WASHINGTON (NEXSTAR) — On her first international trip in office, Vice President Kamala Harris arrived in Guatemala Monday to discuss the spike migrants headed toward the United States’ southern border.
Harris and Guatemalan President Alejandro Giammattei announced an agreement to launch a U.S.-led drug and human trafficking task force, as well as job growth investments in the Central American nation.
President Joe Biden in March tasked Harris with addressing the root causing of the growing problem. On Monday, she identified that root as corruption.
“We have to follow the money and we have to stop it,” she said in remarks delivered alongside Giammettei. “We will look to root out corruption wherever it exists because we know it is not in the best interest of a democracy.”
She said the U.S. Departments of Justice, Treasury and State will work with law enforcement in Guatemala to try to combat the flow of migrants.
“We can turn this country into a country of opportunity,” Giammettei said in Spanish.
In April alone, U.S. Border Patrol stopped more than 178,000 migrants traveling from Central America, the highest figure in more than two decades.

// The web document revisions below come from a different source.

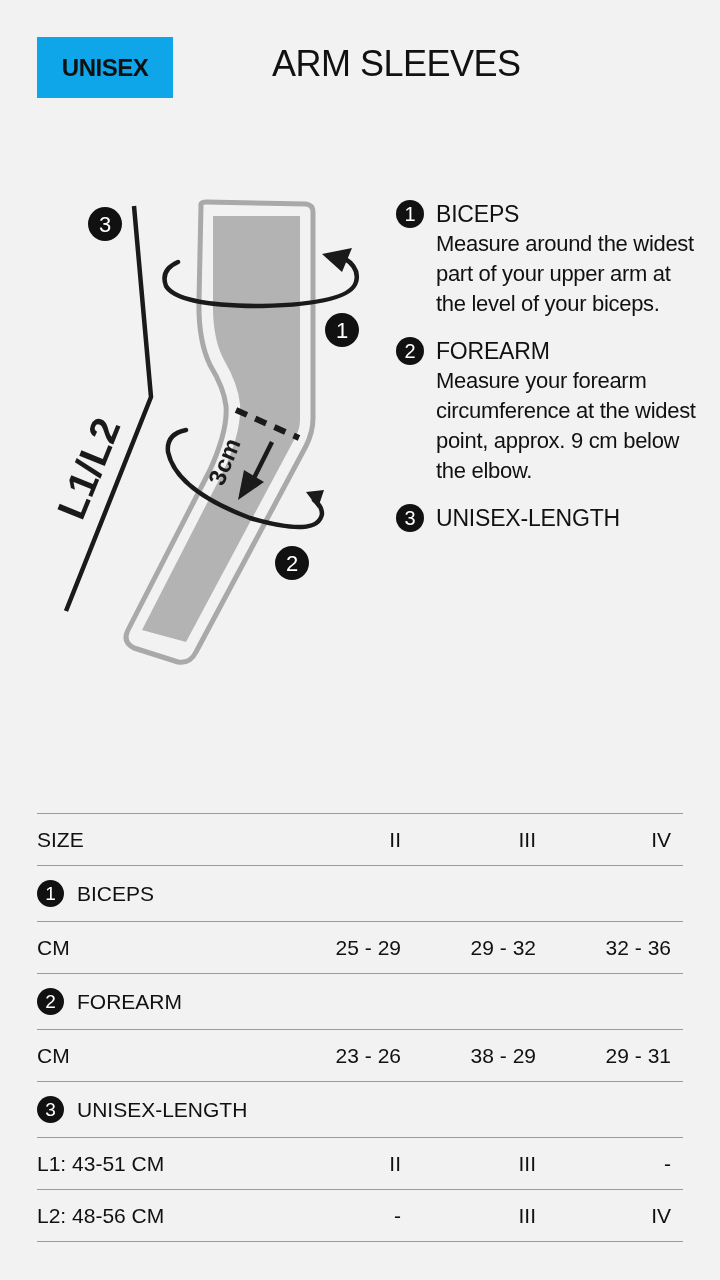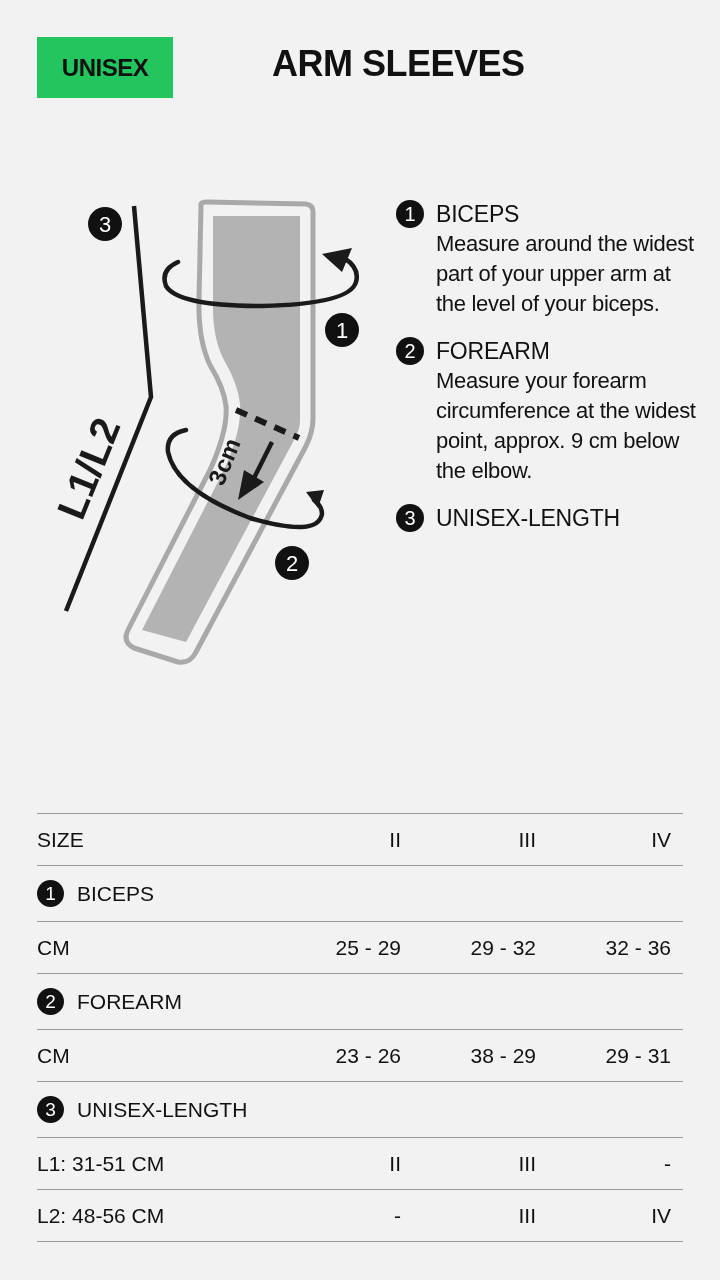"UNISEX" .badge { background: #22c55e -> #0ea5e9 }
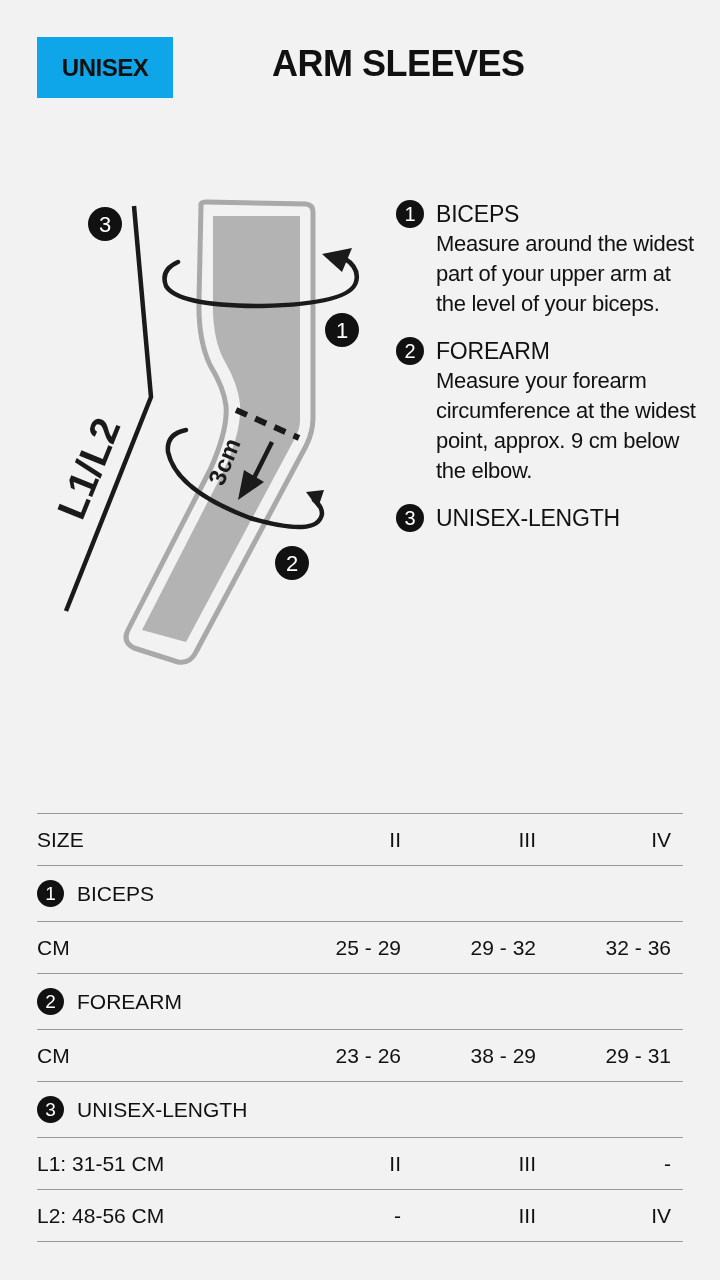"ARM SLEEVES" .title { font-weight: 700 -> 400 }
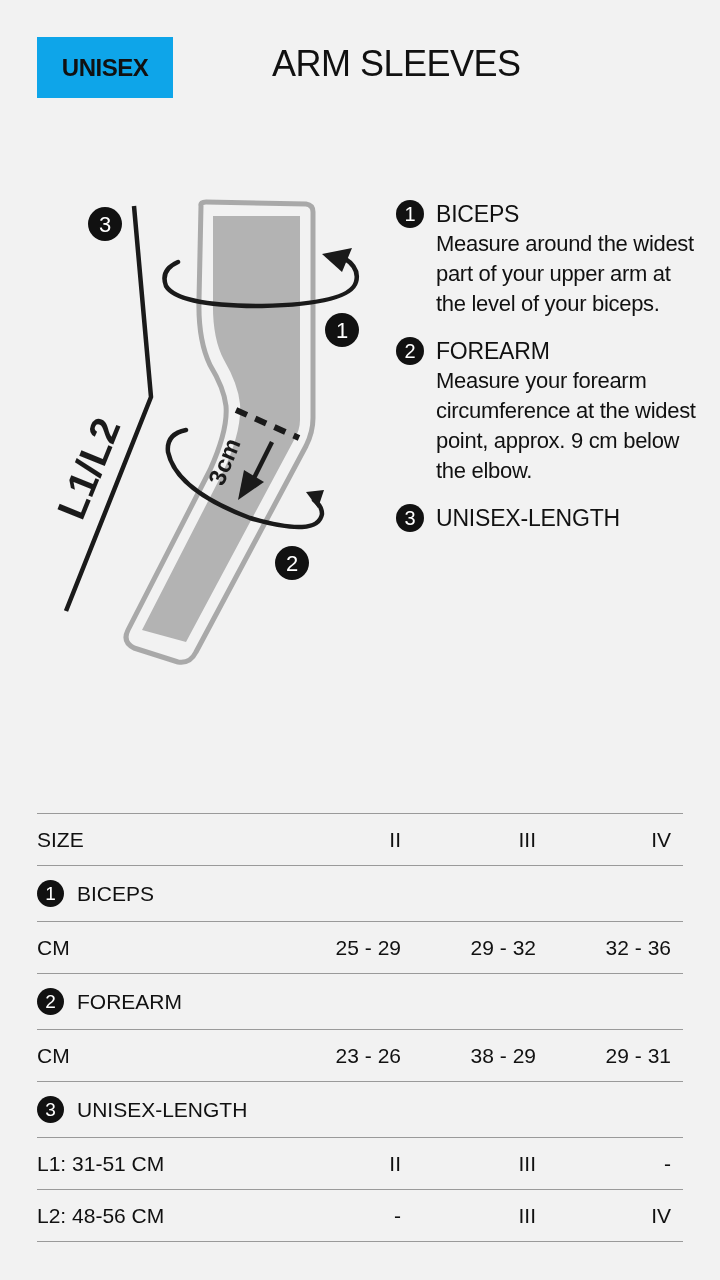"L1: 31-51 CM" span.c0 { text: 31-51 -> 43-51 }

Republicans blame the immigration policies of the Biden-Harris administration.
“This is a crisis that the Biden administration has created,” Paris Dennard of the Republican National Committee said. “Everything they’re doing as it relates to this border crisis has been wrong. … And for 75 days, she has avoided going to the border; for 75 days, she has avoided having a press conference with the members of the press to actually address the crisis.”
Harris will head to Mexico Tuesday as part of her diplomatic mission. The White House insists she and Biden will make a trip to the southern border, but no date has been set.
In the meantime, Harris had a clear message for those considering making the dangerous journey: “Do not come.”